I nearly vomited when I figured out what was going on. Instinctively, I grabbed the pregnancy test from her grip, and then stood there dumbfounded, gazing upon the pee-stained results. “What the—!” I blurted out as I came back to my senses. “How did this happen?”
She snorted a little giggle. “Do I really need to explain it? It’s called the birds and the bees, dear. As a veterinarian you should understand these things better than most.”
“That’s not what I mean. I mean
HOW
? We were precautious to a fault! An eighty-year-old nun should have had better odds of getting pregnant than you!”
Erin stood up. “Nothing is
fool
proof, dear.” She patted me lightly on the chest. Then she smiled shrewdly and clasped her hands together as if to pray. “I guess God works in mysterious ways.”
“You did this!” I shouted. “I don’t know how, but I know you did!”
She winked. “Not just me. You helped, too.”

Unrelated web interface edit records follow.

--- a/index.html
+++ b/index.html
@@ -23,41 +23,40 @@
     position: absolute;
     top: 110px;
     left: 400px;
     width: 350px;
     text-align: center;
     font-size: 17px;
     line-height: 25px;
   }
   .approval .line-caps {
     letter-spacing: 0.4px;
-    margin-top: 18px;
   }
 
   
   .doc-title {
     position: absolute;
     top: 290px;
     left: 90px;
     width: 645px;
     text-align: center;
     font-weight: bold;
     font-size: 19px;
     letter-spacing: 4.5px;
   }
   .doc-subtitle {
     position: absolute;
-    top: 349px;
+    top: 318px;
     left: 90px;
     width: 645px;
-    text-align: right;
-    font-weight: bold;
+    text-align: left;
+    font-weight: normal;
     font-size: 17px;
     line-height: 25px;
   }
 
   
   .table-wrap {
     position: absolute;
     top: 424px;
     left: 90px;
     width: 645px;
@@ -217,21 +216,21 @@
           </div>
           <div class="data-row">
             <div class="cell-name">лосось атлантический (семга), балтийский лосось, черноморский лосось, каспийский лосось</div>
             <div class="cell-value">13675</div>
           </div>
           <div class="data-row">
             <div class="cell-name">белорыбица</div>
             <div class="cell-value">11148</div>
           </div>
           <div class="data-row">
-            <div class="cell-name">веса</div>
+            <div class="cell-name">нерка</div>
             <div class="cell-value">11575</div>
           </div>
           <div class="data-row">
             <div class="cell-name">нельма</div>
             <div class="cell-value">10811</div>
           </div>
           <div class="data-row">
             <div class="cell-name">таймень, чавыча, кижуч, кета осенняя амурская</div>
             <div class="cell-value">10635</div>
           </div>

I was almost too flabbergasted to put together a coherent sentence. “But… I… I mean… what? Well…?” As shocked as I was at that moment, I should have just stopped talking altogether and walked away until I could sort out my thoughts. But I didn’t stop talking and I didn’t walk away. I just opened up my mouth and let it run its course. “Well you… er… we… I mean, you know how I feel about this, right? So what are our options? Do you think we can find someone to adopt it? I hear it’s a seller’s market for that sort of thing.”

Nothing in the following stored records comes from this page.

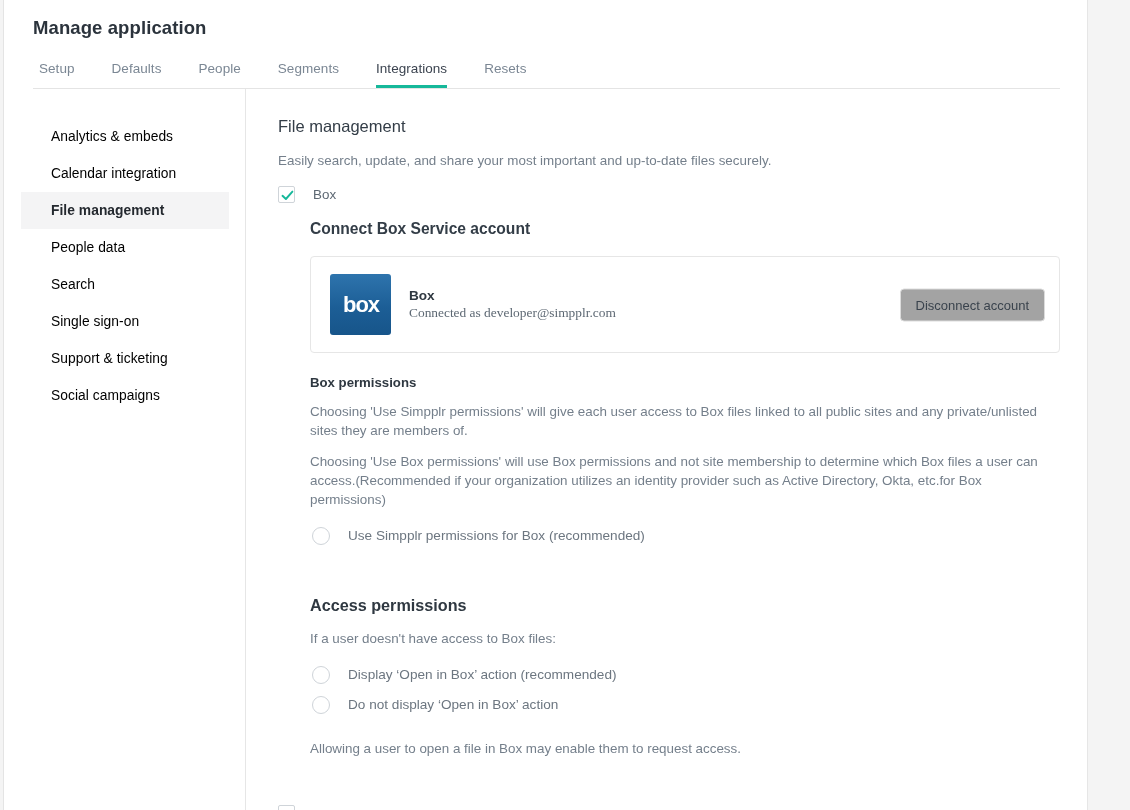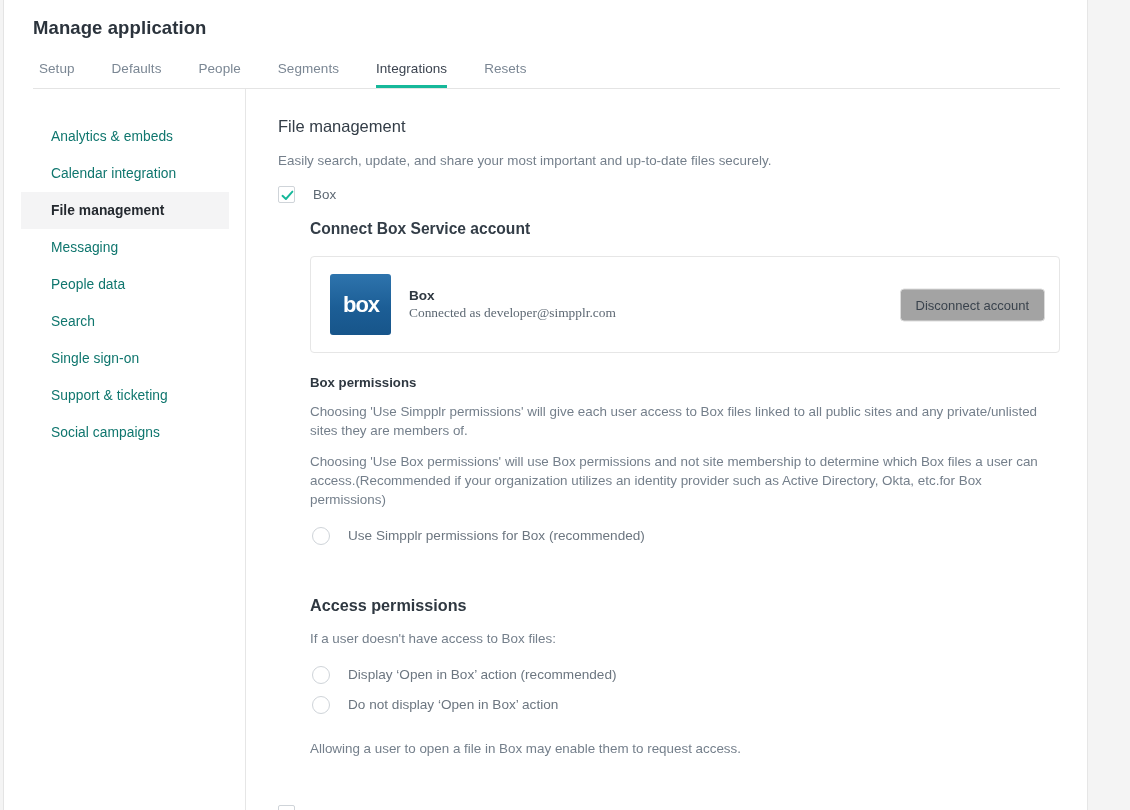--- a/index.html
+++ b/index.html
@@ -81,21 +81,21 @@
     height: 721px;
     padding-top: 29px;
   }
   .side-item {
     height: 37px;
     display: flex;
     align-items: center;
     padding-left: 30px;
     margin: 0 13px 0 17px;
     font-size: 13.8px;
-    color: #0f766e;
+    color: #000000;
     cursor: pointer;
     letter-spacing: 0.05px;
   }
   .side-item.active {
     background: #f4f4f5;
     color: #24292f;
     font-weight: bold;
   }
 
   .side-divider {
@@ -287,21 +287,20 @@
       <div class="tab active">Integrations</div>
       <div class="tab">Resets</div>
     </div>
 
     <div class="header-rule"></div>
 
     <div class="sidebar">
       <div class="side-item">Analytics &amp; embeds</div>
       <div class="side-item">Calendar integration</div>
       <div class="side-item active">File management</div>
-      <div class="side-item">Messaging</div>
       <div class="side-item">People data</div>
       <div class="side-item">Search</div>
       <div class="side-item">Single sign-on</div>
       <div class="side-item">Support &amp; ticketing</div>
       <div class="side-item">Social campaigns</div>
     </div>
     <div class="side-divider"></div>
 
     <div class="content">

Even though I was partially joking, it was just about the worst thing I could have said, given my wife’s abundant zeal to have kids. I knew I had crossed a line, and there would be repercussions. Erin had never previously struck me, nor I her, but on this one occasion her open hand was swift and sure. I saw it coming all the way, heading right for my face, backed by seven years of pent-up frustration and at least three weeks of pregnancy hormones. Had I wanted to, I could have ducked to avoid it, but I knew I deserved what was coming, so I just stood there and closed my eyes.
SMACK!
The sound of her hand on my cheek echoed throughout the bathroom.

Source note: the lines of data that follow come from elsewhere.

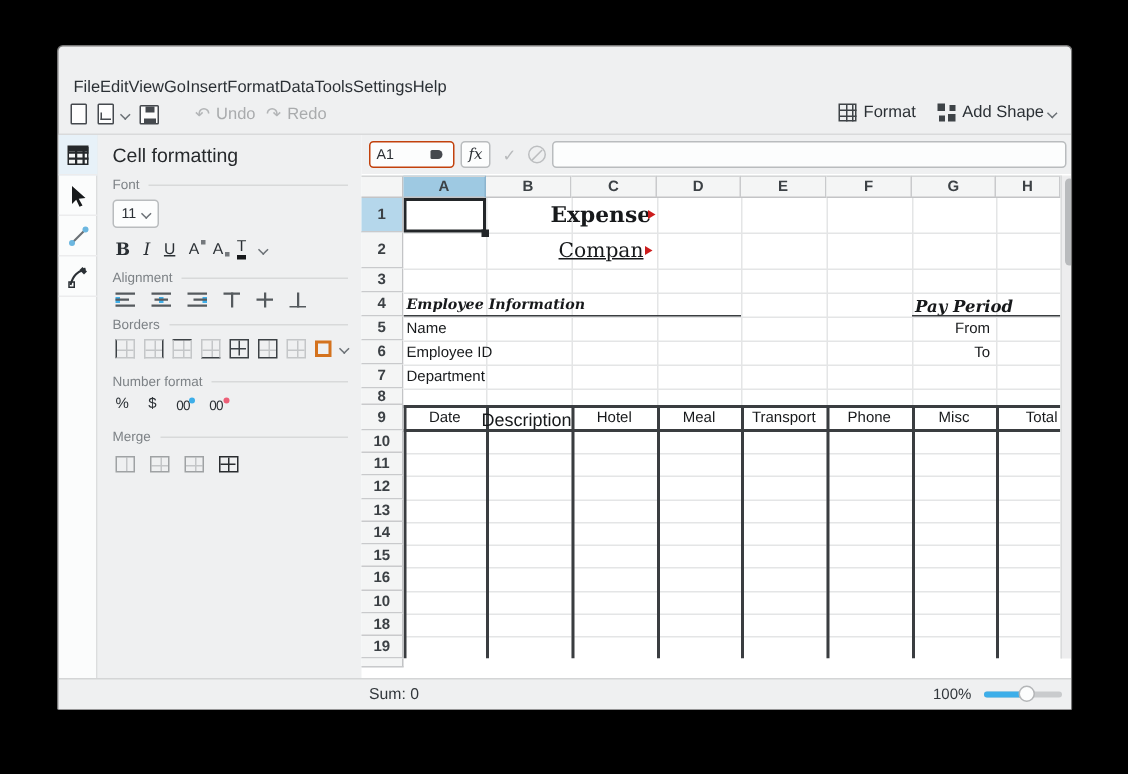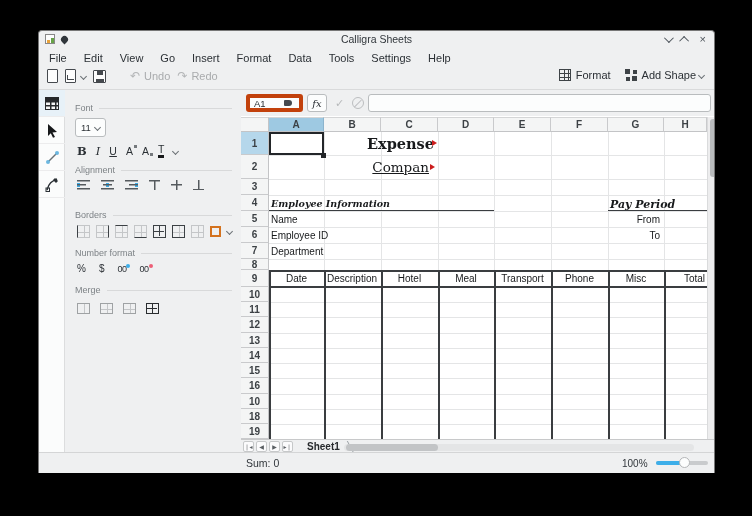--- a/index.html
+++ b/index.html
@@ -19,21 +19,21 @@
       #fdfdfd; }
   .pin-icon { width:7px; height:7px; background:#31363b; border-radius:50% 50% 50% 0;
               transform:rotate(-45deg); }
   .tb-controls { position:absolute; right:8px; top:2px; display:flex; gap:11px; align-items:center; height:12px; }
   .chev { width:7px; height:7px; border-right:1.4px solid #4d545b; border-bottom:1.4px solid #4d545b; }
   .chev.down { transform:rotate(45deg) translateY(-2px); }
   .chev.up { transform:rotate(-135deg) translateY(-2px); }
   .close-x { font-size:11px; color:#4d545b; line-height:10px; }
   
   .menubar { position:absolute; left:0; top:17px; height:19px; display:flex; align-items:center;
-             padding-left:10px; gap:17px; font-size:11px; color:#2b3035; }
+             padding-left:10px; font-size:11px; color:#2b3035; }
   .menubar span { cursor:default; }
   
   .toolbar { position:absolute; left:0; top:36px; width:100%; height:23px;
              border-bottom:1px solid #d9dadb; }
   .tool-left { position:absolute; left:8px; top:2px; display:flex; align-items:center; gap:7px; }
   .doc-ic { width:11px; height:14px; background:#fdfdfd; border:1.2px solid #45494e; border-radius:1px; position:relative; }
   .doc-ic.open::after { content:""; position:absolute; left:1px; bottom:2px; width:6px; height:4px;
        border-left:1.2px solid #45494e; border-bottom:1.2px solid #45494e; }
   .save-ic { width:13px; height:13px; border:1.2px solid #45494e; border-radius:1px; background:
        linear-gradient(#45494e,#45494e) 3px 0/6px 4px no-repeat,
@@ -144,21 +144,21 @@
       linear-gradient(#c4c6c8,#c4c6c8) 5.5px 0/1px 9px no-repeat; }
   .mic.m2 { background:linear-gradient(#c4c6c8,#c4c6c8) 5.5px 0/1px 9px no-repeat,
       linear-gradient(#c4c6c8,#c4c6c8) 0 4.5px/11px 1px no-repeat; }
   .mic.dark { border:1.5px solid #2a2d30; background:
       linear-gradient(#2a2d30,#2a2d30) 5px 0/1.2px 9px no-repeat,
       linear-gradient(#2a2d30,#2a2d30) 0 4px/10px 1.2px no-repeat; }
   
   .sheet { position:absolute; left:202px; top:59px; width:475px; height:363px; background:#fff; }
   .fbar { position:absolute; left:0; top:0; width:100%; height:26px; background:#eff0f1;
           display:flex; align-items:center; padding-left:5px; gap:4px; }
-  .cellref { width:57px; height:18px; background:#fcfdfd; border:4px solid #c2410c; border-radius:3px;
+  .cellref { width:57px; height:18px; background:#fcfdfd; border:1px solid #c2410c; border-radius:3px;
              display:flex; align-items:center; padding:0 4px; font-size:9.5px; color:#2b3035; gap:3px; }
   .tag-ic { width:8px; height:6px; background:#45494e; border-radius:1px 3px 3px 1px; margin-left:auto; }
   .fx-btn { width:20px; height:18px; border:1px solid #b9bcbe; border-radius:3px; background:#fcfdfd;
             font-family:"DejaVu Serif", serif; font-style:italic; font-size:10px; color:#2b3035;
             display:flex; align-items:center; justify-content:center; }
   .ok-btn { color:#b7b9bb; font-size:11px; padding:0 4px; }
   .no-btn { width:12px; height:12px; border:1.3px solid #bcbec0; border-radius:50%; position:relative; }
   .no-btn::after { content:""; position:absolute; left:0; top:4.5px; width:10px; height:1.3px;
                    background:#bcbec0; transform:rotate(-45deg); }
   .fml-input { flex:1; height:18px; background:#fcfdfd; border:1px solid #b9bcbe; border-radius:3px;
@@ -205,32 +205,20 @@
   .slider { position:absolute; left:617px; top:8px; width:52px; height:4px; background:#c9cbcd; border-radius:2px; }
   .slider .fill { position:absolute; left:0; top:0; height:4px; width:28px; background:#3daee9; border-radius:2px; }
   .slider .handle { position:absolute; left:23px; top:-4px; width:11px; height:11px; border-radius:50%;
                     background:#fcfdfd; border:1px solid #b4b6b8; }
 </style>
 </head>
 <body>
 
 <div class="window">
 
-  <div class="titlebar">
-    <div class="tb-icons">
-      <span class="app-icon"></span>
-      <span class="pin-icon"></span>
-    </div>
-    <div class="tb-title">Calligra Sheets</div>
-    <div class="tb-controls">
-      <span class="chev down"></span>
-      <span class="chev up"></span>
-      <span class="close-x">×</span>
-    </div>
-  </div>
 
   <div class="menubar">
     <span>File</span>
     <span>Edit</span>
     <span>View</span>
     <span>Go</span>
     <span>Insert</span>
     <span>Format</span>
     <span>Data</span>
     <span>Tools</span>
@@ -286,20 +274,21 @@
     <div class="strip-btn">
       <svg width="15" height="15" viewBox="0 0 15 15">
         <path d="M2,13 C4,5 8,4 12,2" stroke="#2b3035" stroke-width="1.4" fill="none"></path>
         <path d="M10,1 L13,4 L11,6 L8,3 Z" fill="#2b3035"></path>
         <rect x="1" y="11" width="3.5" height="3.5" fill="none" stroke="#2b3035" stroke-width="1"></rect>
       </svg>
     </div>
   </div>
 
   <div class="sidebar">
+    <div class="panel-title">Cell formatting</div>
 
     <div class="sec-label">
         <b>Font</b>
         <i></i>
       </div>
     <div class="font-row">
       <div class="combo" style="width:31px">
         <span>11</span>
         <span class="cv"></span>
       </div>
@@ -320,21 +309,21 @@
       </div>
     <div class="icon-row" style="gap:11px">
       <span class="ali l"></span>
       <span class="ali c"></span>
       <span class="ali r"></span>
       <span class="ali t"></span>
       <span class="ali m"></span>
       <span class="ali b"></span>
     </div>
 
-    <div class="sec-label" style="margin-top:20px">
+    <div class="sec-label" style="margin-top:6px">
         <b>Borders</b>
         <i></i>
       </div>
     <div class="icon-row brd-row">
       <span class="bic bl"></span>
       <span class="bic br2"></span>
       <span class="bic bt"></span>
       <span class="bic bb"></span>
       <span class="bic ball"></span>
       <span class="bic bout"></span>
@@ -461,44 +450,33 @@
       <div class="red-arrow" style="left:161px;top:32px"></div>
       <div class="ctext serif-bi" style="left:2px;top:66px;font-size:9.5px">Employee Information</div>
       <div class="ctext serif-bi" style="left:341px;top:66px;font-size:11px">Pay Period</div>
       <div class="ctext" style="left:2px;top:82px;font-size:10px">Name</div>
       <div class="ctext" style="left:2px;top:98px;font-size:10px">Employee ID</div>
       <div class="ctext" style="left:2px;top:114px;font-size:10px">Department</div>
       <div class="ctext" style="right:47px;top:82px;font-size:10px">From</div>
       <div class="ctext" style="right:47px;top:98px;font-size:10px">To</div>
 
       <div class="ctext" style="left:0;top:141px;width:55px;text-align:center;font-size:10px">Date</div>
-      <div class="ctext" style="left:58px;top:141px;font-size:10px">Description</div>
+      <div class="ctext" style="left:52px;top:141px;font-size:12px">Description</div>
       <div class="ctext" style="left:112px;top:141px;width:57px;text-align:center;font-size:10px">Hotel</div>
       <div class="ctext" style="left:169px;top:141px;width:56px;text-align:center;font-size:10px">Meal</div>
       <div class="ctext" style="left:225px;top:141px;width:57px;text-align:center;font-size:10px">Transport</div>
       <div class="ctext" style="left:282px;top:141px;width:57px;text-align:center;font-size:10px">Phone</div>
       <div class="ctext" style="left:339px;top:141px;width:56px;text-align:center;font-size:10px">Misc</div>
       <div class="ctext" style="right:2px;top:141px;font-size:10px">Total</div>
     </div>
 
     <div class="vscroll">
       <div class="vthumb"></div>
     </div>
 
-    <div class="tabbar">
-      <span class="navb">❘◂</span>
-      <span class="navb">◀</span>
-      <span class="navb">▶</span>
-      <span class="navb">▸❘</span>
-      <span class="sheet-tab">Sheet1</span>
-      <span class="tab-slash"></span>
-      <div class="hscroll">
-        <div class="hthumb"></div>
-      </div>
-    </div>
   </div>
 
   <div class="statusbar">
     <span class="sum-lbl">Sum: 0</span>
     <span class="zoom-lbl">100%</span>
     <div class="slider">
       <div class="fill"></div>
       <div class="handle"></div>
     </div>
   </div>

Erin huffed defiantly, fuming as I’d never seen before, like a bomb waiting to explode. “Watch your mouth, Augusta Nicklaus Witte! I’m not putting this baby up for adoption! What you should be worried about is whether or not I’m going to keep
you
! I’m as surprised by this as you are, but thrilled beyond belief, and I won’t let you spoil it! So it’s about time you get over yourself and get ready for fatherhood, because like it or not, it’s coming!” She shoved me aside, stomped out of the bathroom, veered down the hallway to the bedroom, then slammed the door shut and locked it behind her.
I believe it was the great eighteenth-century writer Alexander Pope who said, “To err is human, to forgive divine.” Erin has her own little adaptation of Pope’s famous saying, which she recites under her breath from time to time: “To err is
husband,
to really screw things up is
my
husband, and to forgive takes time.” I had really screwed things up, and I knew it would be a while before my wife would even consider forgiving me, so I went out to the living room to think on the couch.
After a few hours spent mulling over the statistical likelihood of a false positive pregnancy test, I knocked on the bedroom door to see how she was doing, but there was no response.
Two hours later all I got was, “Go away, August! I’m not speaking to you!” By then it was nearing midnight, and I was beginning to worry that I might have caused irreparable damage to our otherwise happy marriage. So I did what any sensible, well-adjusted twenty-seven-year-old man would do in the middle of the night with his wife locked away, his worst nightmare coming true, and his world reeling as if it might fall apart at any moment.
I drove to my dad’s house and blamed him.